#### [WORK ORDER]
Scan the entries below. Report each line where the string "upgrade" occurs.

Collected data entries:

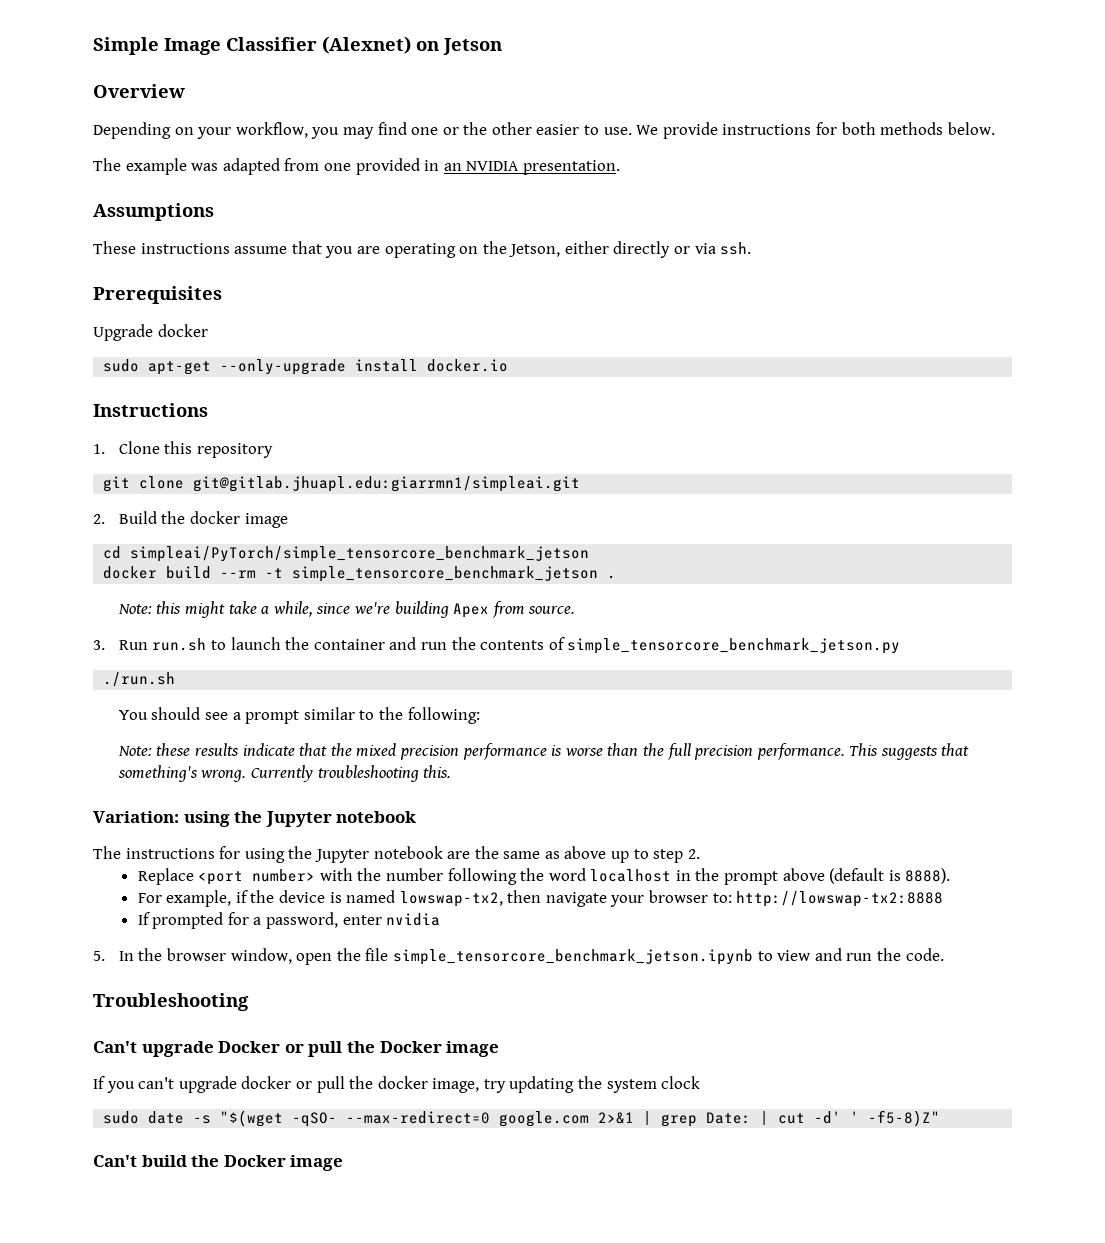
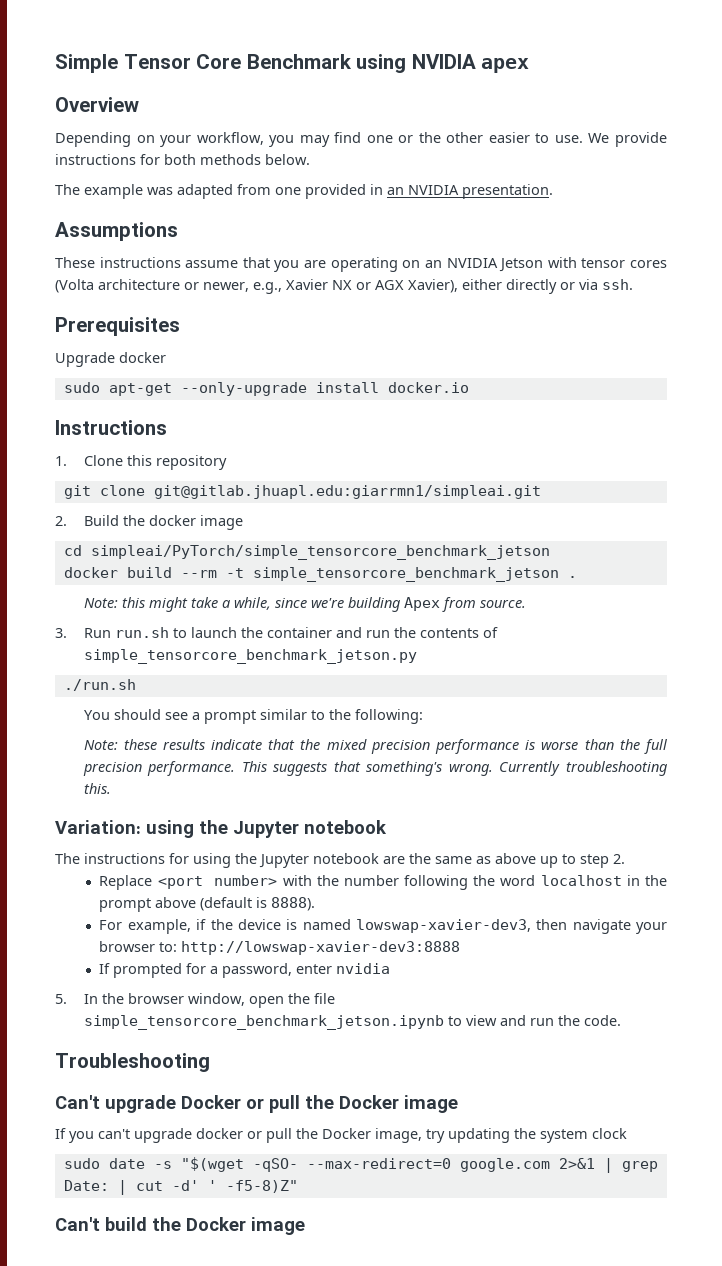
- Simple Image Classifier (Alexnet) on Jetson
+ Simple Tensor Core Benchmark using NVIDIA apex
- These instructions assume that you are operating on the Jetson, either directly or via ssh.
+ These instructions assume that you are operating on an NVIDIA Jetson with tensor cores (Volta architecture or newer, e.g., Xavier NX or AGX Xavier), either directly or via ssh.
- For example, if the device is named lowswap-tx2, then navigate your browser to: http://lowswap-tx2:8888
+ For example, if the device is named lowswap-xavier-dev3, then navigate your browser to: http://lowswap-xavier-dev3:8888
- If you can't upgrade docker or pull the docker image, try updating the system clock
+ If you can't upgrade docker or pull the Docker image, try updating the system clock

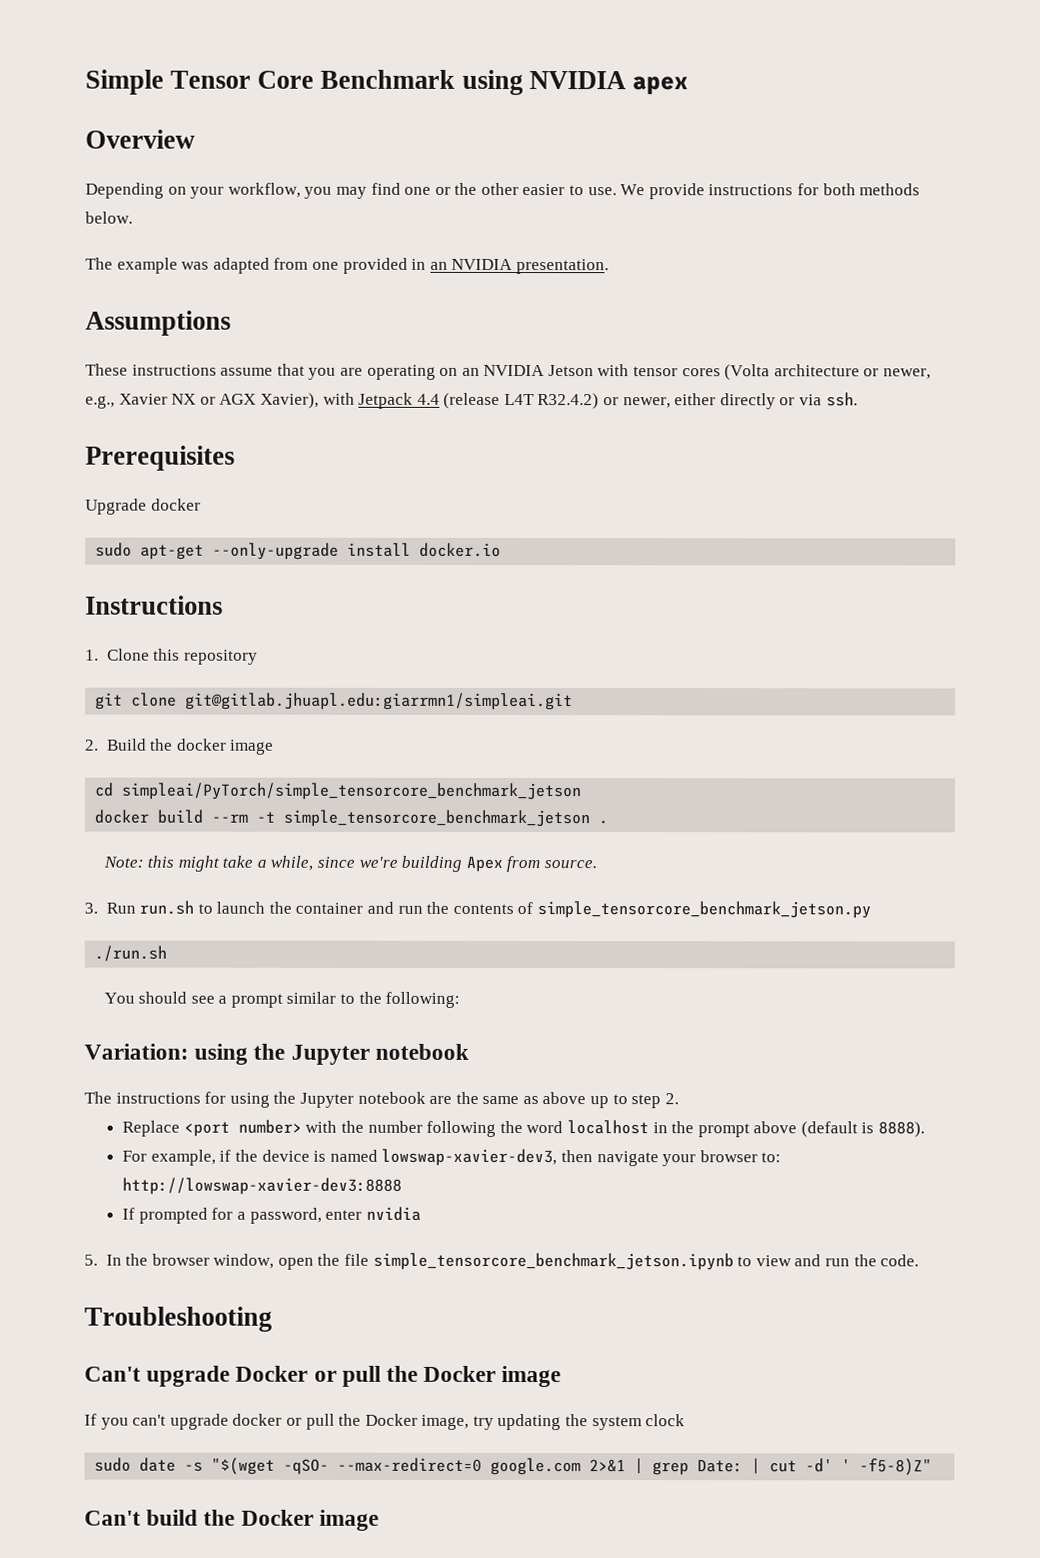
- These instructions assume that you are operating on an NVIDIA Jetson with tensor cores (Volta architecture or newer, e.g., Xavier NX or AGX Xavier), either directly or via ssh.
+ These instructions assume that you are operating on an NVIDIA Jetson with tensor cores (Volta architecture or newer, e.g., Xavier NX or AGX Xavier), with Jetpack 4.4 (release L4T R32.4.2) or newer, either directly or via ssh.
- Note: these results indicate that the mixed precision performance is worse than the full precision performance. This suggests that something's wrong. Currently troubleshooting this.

#### [TASK RESULT]
- If you can't upgrade docker or pull the docker image, try updating the system clock
+ If you can't upgrade docker or pull the Docker image, try updating the system clock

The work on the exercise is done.